Set down exactly the lines below, starting at the one that contains "tax: 23% = 71.57 -> 23% = 73.40" and ending at the one that contains "GUIA DE CLAVO: 5", with both of those lines included and nothing else.

DATA SHOWN:

============

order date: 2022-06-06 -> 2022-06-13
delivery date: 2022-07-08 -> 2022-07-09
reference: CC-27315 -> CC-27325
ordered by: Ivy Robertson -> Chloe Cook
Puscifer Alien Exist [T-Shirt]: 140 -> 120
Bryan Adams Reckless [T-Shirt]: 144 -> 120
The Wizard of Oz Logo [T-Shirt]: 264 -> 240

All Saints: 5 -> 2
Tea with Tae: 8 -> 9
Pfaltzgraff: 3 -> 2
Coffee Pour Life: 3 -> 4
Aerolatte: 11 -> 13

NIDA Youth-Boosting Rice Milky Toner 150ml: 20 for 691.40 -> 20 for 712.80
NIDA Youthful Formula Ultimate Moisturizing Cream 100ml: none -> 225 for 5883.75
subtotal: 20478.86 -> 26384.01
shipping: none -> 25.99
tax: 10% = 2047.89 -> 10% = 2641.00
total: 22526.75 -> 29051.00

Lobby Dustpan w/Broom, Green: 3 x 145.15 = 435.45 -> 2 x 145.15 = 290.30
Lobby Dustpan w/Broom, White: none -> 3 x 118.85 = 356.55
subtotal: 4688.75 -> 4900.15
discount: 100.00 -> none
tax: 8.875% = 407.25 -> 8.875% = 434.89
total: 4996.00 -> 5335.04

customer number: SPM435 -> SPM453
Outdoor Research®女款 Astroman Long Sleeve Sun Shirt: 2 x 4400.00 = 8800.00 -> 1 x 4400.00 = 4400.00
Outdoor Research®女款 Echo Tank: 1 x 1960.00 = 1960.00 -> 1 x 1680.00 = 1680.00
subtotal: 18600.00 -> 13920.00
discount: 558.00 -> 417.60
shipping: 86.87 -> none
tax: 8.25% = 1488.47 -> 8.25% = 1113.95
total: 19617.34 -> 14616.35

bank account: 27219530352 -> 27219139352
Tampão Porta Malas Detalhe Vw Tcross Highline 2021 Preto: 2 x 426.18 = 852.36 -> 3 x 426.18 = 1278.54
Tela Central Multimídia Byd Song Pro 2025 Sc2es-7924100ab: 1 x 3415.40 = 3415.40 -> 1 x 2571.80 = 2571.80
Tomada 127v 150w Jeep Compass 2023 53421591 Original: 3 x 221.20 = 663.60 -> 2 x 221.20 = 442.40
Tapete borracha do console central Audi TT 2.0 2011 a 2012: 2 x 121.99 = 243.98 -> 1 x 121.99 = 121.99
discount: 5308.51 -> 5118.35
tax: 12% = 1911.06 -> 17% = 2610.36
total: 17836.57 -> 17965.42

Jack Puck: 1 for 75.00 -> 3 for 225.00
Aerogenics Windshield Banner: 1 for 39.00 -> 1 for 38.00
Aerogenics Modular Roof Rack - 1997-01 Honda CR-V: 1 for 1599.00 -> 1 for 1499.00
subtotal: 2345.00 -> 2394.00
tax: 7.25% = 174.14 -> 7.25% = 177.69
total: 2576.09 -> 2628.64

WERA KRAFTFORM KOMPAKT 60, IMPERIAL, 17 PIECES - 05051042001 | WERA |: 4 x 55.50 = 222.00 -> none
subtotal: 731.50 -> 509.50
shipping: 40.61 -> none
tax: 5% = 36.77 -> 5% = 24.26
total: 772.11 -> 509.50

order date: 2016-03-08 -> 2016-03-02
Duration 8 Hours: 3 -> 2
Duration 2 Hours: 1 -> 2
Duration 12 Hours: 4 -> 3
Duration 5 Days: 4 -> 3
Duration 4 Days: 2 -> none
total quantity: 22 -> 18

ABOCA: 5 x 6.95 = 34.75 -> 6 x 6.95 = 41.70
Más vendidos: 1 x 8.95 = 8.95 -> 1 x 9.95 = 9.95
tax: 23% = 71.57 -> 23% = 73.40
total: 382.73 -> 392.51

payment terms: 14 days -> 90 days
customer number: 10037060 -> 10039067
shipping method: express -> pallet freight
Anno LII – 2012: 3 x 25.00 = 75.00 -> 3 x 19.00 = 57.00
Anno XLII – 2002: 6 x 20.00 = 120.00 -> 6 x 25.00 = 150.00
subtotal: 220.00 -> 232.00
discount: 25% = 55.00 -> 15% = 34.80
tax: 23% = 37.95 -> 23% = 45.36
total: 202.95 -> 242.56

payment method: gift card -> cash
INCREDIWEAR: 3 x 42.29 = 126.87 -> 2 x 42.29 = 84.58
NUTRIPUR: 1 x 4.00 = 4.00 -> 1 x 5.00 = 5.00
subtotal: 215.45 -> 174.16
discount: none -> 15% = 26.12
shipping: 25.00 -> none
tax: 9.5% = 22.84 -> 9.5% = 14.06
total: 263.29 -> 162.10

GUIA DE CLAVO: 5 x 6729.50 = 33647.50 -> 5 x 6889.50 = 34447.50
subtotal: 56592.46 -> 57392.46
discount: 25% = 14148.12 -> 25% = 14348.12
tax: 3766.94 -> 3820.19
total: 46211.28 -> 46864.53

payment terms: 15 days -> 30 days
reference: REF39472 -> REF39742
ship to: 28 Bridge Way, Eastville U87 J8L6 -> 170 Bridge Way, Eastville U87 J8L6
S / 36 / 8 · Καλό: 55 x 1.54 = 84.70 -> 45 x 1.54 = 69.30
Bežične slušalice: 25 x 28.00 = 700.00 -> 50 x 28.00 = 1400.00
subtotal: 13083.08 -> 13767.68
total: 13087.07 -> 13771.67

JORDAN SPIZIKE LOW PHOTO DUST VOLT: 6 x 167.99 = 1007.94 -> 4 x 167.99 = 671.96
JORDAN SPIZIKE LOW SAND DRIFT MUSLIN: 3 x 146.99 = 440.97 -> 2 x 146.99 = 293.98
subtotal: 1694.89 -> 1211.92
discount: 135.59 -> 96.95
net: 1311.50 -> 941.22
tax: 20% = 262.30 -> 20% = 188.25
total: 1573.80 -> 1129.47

============

RESULT BELOW:
tax: 23% = 71.57 -> 23% = 73.40
total: 382.73 -> 392.51

payment terms: 14 days -> 90 days
customer number: 10037060 -> 10039067
shipping method: express -> pallet freight
Anno LII – 2012: 3 x 25.00 = 75.00 -> 3 x 19.00 = 57.00
Anno XLII – 2002: 6 x 20.00 = 120.00 -> 6 x 25.00 = 150.00
subtotal: 220.00 -> 232.00
discount: 25% = 55.00 -> 15% = 34.80
tax: 23% = 37.95 -> 23% = 45.36
total: 202.95 -> 242.56

payment method: gift card -> cash
INCREDIWEAR: 3 x 42.29 = 126.87 -> 2 x 42.29 = 84.58
NUTRIPUR: 1 x 4.00 = 4.00 -> 1 x 5.00 = 5.00
subtotal: 215.45 -> 174.16
discount: none -> 15% = 26.12
shipping: 25.00 -> none
tax: 9.5% = 22.84 -> 9.5% = 14.06
total: 263.29 -> 162.10

GUIA DE CLAVO: 5 x 6729.50 = 33647.50 -> 5 x 6889.50 = 34447.50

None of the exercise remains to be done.